For summary, we calculate the word frequencies from the article and then calculate the sentence score by summing the frequencies of words present in it. If the length of a sentence is more than 30 words, we won't consider it to be in the summary.

At last we take the 7 highest scored sentences out of all to make the summary.


In [0]:
import re
import heapq

def generate_summary(text_with_periods, cleaned_text):
    sample_text = text_with_periods
    doc = nlp(sample_text)
    sentence_list = []

    for idx, sent in enumerate(doc.sents):
        sentence_list.append(re.sub(r'[^\w\s]', '', str(sent)))

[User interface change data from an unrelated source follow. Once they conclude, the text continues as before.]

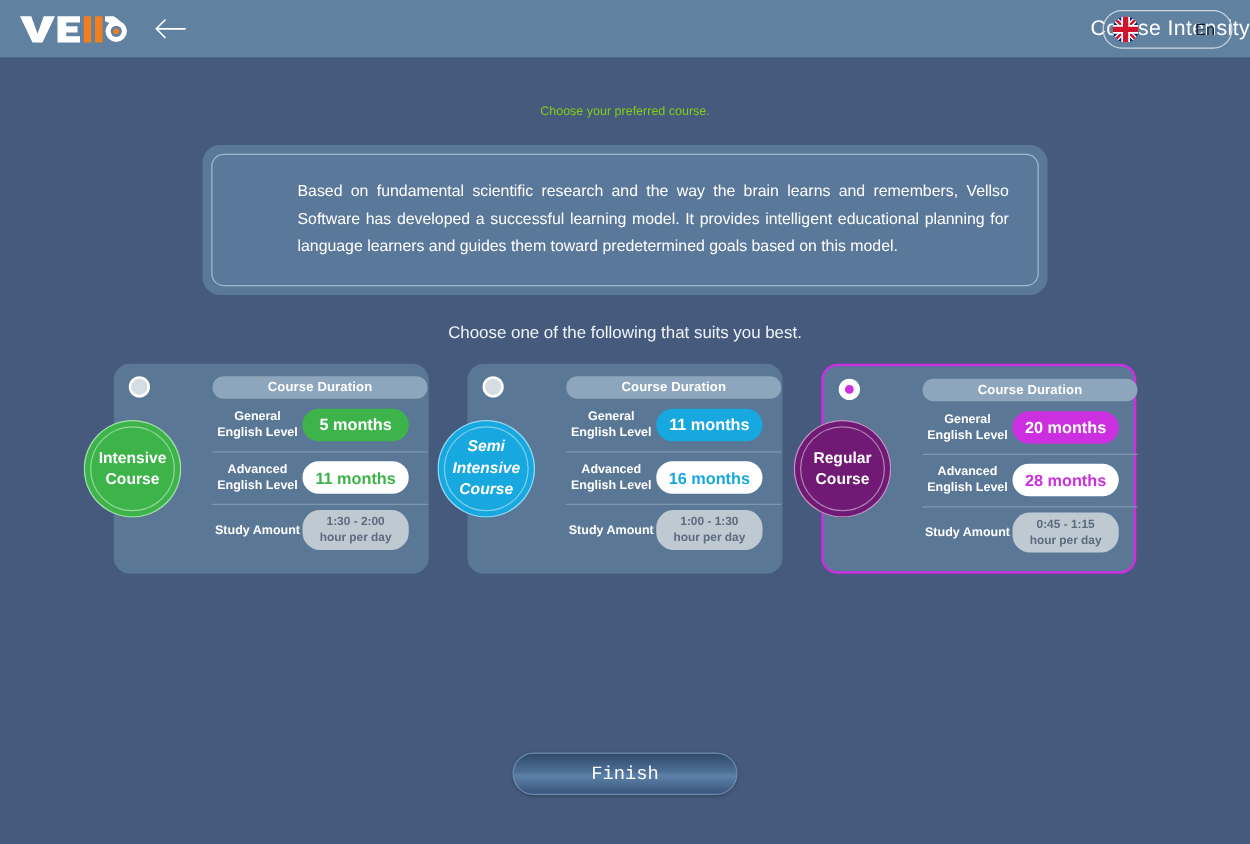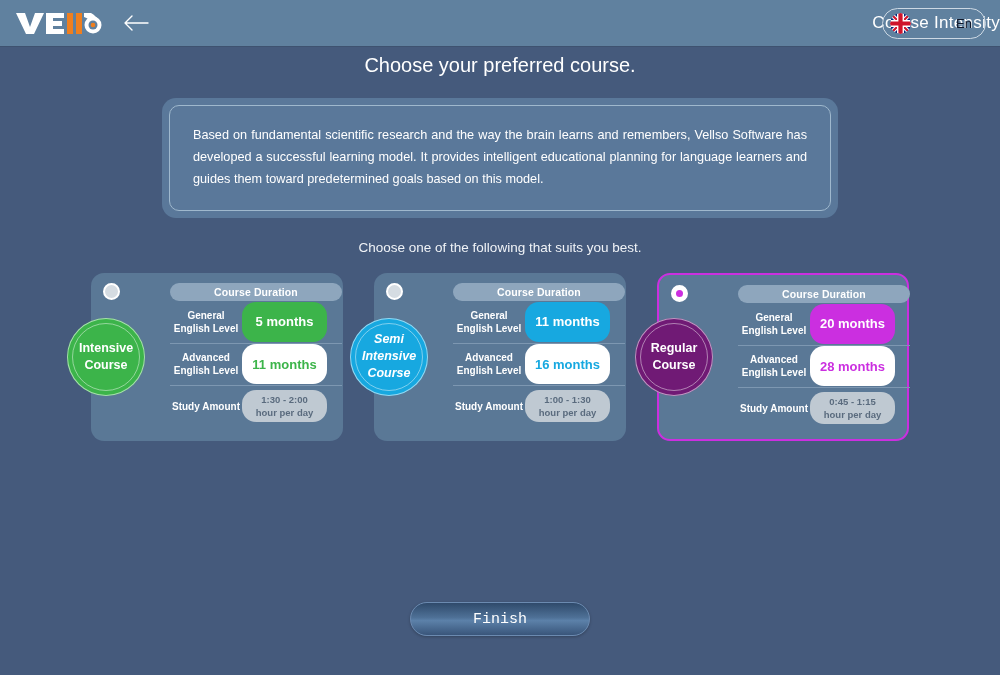--- a/index.html
+++ b/index.html
@@ -86,9 +86,9 @@
   
   .subtitle-1 {
     text-align: center;
-    font-size: 20px;
-    color: #ffffff;
-    margin-top: 7px;
+    font-size: 10px;
+    color: #84cc16;
+    margin-top: 37px;
   }
 
   .info-outer {

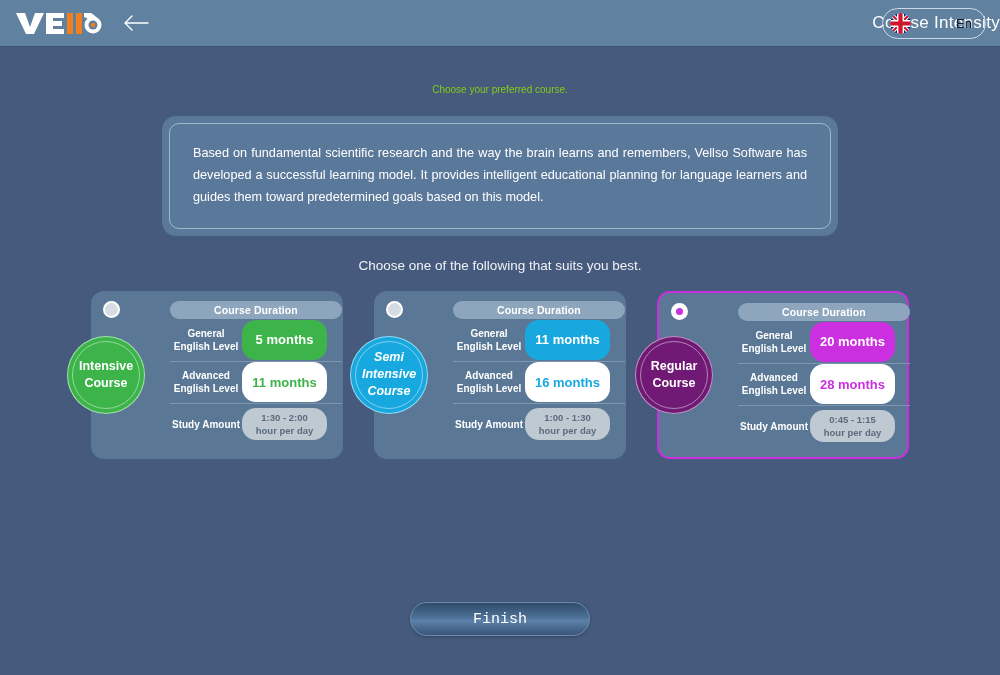--- a/index.html
+++ b/index.html
@@ -110,6 +110,7 @@
     line-height: 1.75;
     color: #ffffff;
     text-align: justify;
+    margin-left: 45px;
   }
 
   .subtitle-2 {

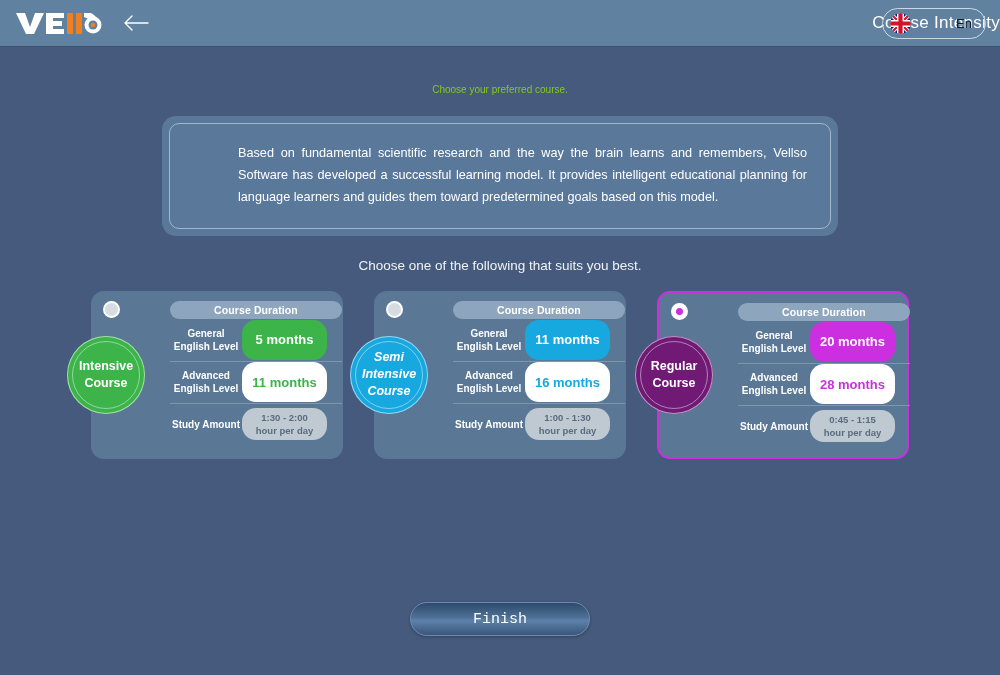--- a/index.html
+++ b/index.html
@@ -227,7 +227,7 @@
 
   .pill {
     width: 85px;
-    height: 40px;
+    height: 26px;
     border-radius: 14px;
     display: flex;
     align-items: center;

    #calculate word frequencies
    word_freqs = {}
    for word in nlp(cleaned_text, disable=['parser', 'tagger', 'ner']):
        if word.text not in word_freqs.keys():
            word_freqs[word.text] = 1
        else:
            word_freqs[word.text] += 1

    max_freq = max(word_freqs.values())

    #weighted frequency:
    for word in word_freqs.keys():
        word_freqs[word] /= max_freq

    #calculate sentence scores
    sent_scores = {}
    for sent in sentence_list:
        for word in nlp(sent.lower(), disable=['tagger','parser','ner']):
            if word.text in word_freqs.keys():
                if len(sent.split(' ')) < 30:
                    if sent not in sent_scores.keys():
                        sent_scores[sent] = word_freqs[word.text]
                    else:
                        sent_scores[sent] += word_freqs[word.text]

    summary_sentences = heapq.nlargest(5, sent_scores, key= sent_scores.get)

    summary = '. '.join(summary_sentences)
    print("Original Text::::::::::::\n")
    print(text_with_periods)
    print('\n\nSummarized text::::::::\n')
    print(summary)

    return summary;





In [0]:
system_summary = generate_summary(df_articles['cleaned_up_text'][10], df_articles['stops_removed'][10])